◆ Problem statement ◆
With the images removed, write out each record exactly as given.

◇ ◇ ◇ ◇ ◇ ◇ ◇

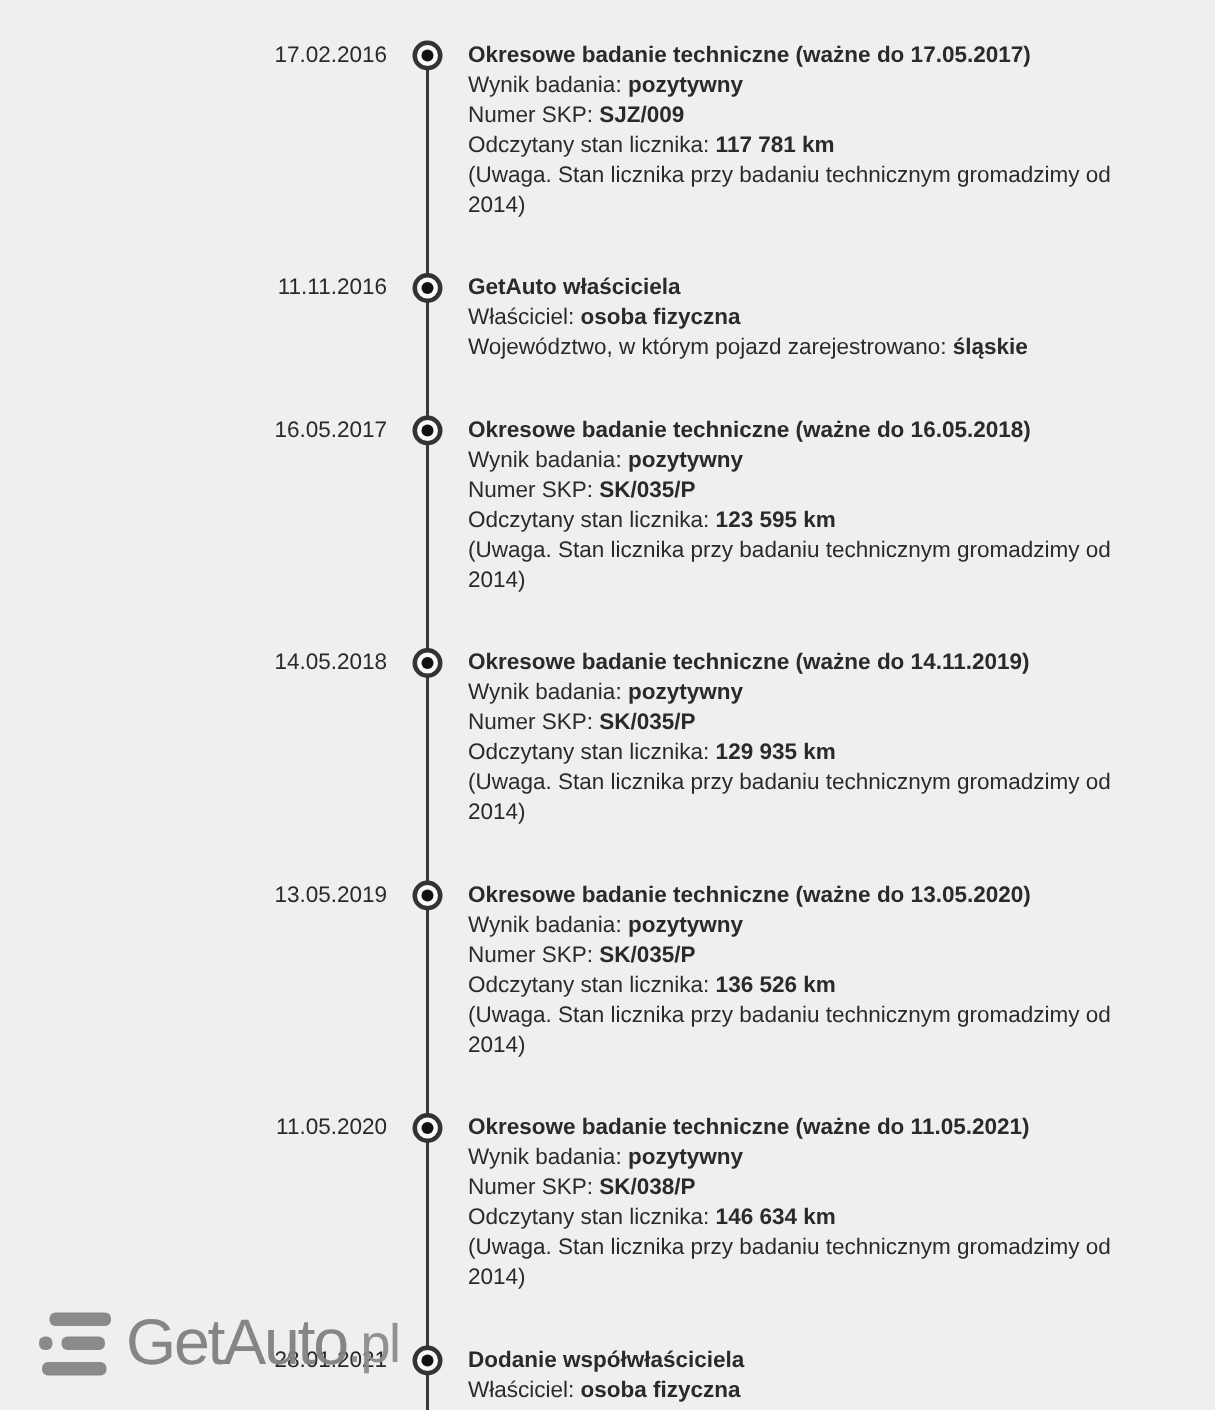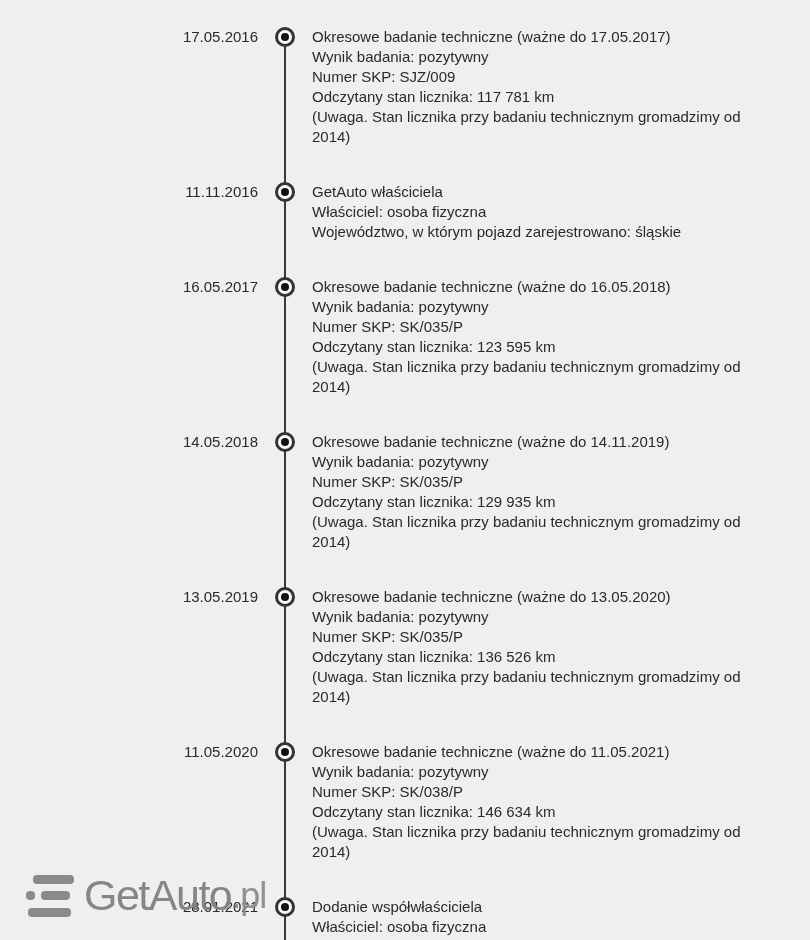--- a/index.html
+++ b/index.html
@@ -119,7 +119,7 @@
 
   <div id="events">
       <div class="event">
-        <div class="date">17.05.2016</div>
+        <div class="date">17.02.2016</div>
         <div class="marker-col">
           <div class="ring">
             <span class="dot"></span>

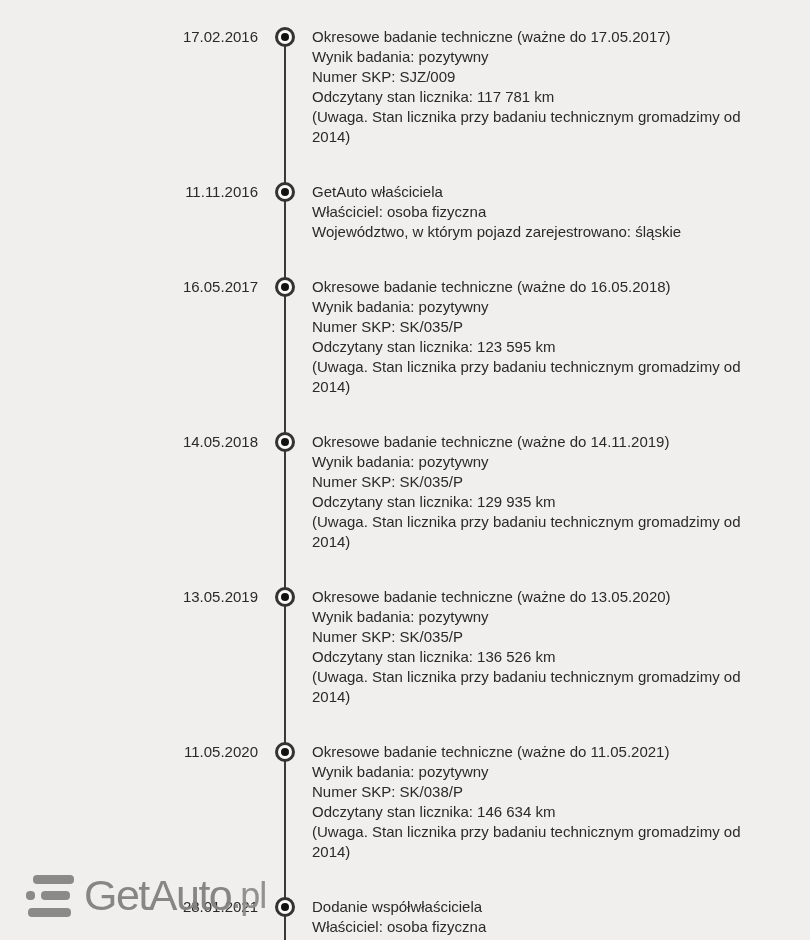--- a/index.html
+++ b/index.html
@@ -66,7 +66,7 @@
     max-width: 420px;
   }
   .line { white-space: nowrap; }
-  .seg.b { font-weight: 400; }
+  .seg.b { font-weight: 700; }
   
   #watermark {
     position: absolute;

◇ ◇ ◇ ◇ ◇ ◇ ◇

◆ Your response ◆
--- a/index.html
+++ b/index.html
@@ -119,7 +119,7 @@
 
   <div id="events">
       <div class="event">
-        <div class="date">17.05.2016</div>
+        <div class="date">17.02.2016</div>
         <div class="marker-col">
           <div class="ring">
             <span class="dot"></span>

--- a/index.html
+++ b/index.html
@@ -66,7 +66,7 @@
     max-width: 420px;
   }
   .line { white-space: nowrap; }
-  .seg.b { font-weight: 400; }
+  .seg.b { font-weight: 700; }
   
   #watermark {
     position: absolute;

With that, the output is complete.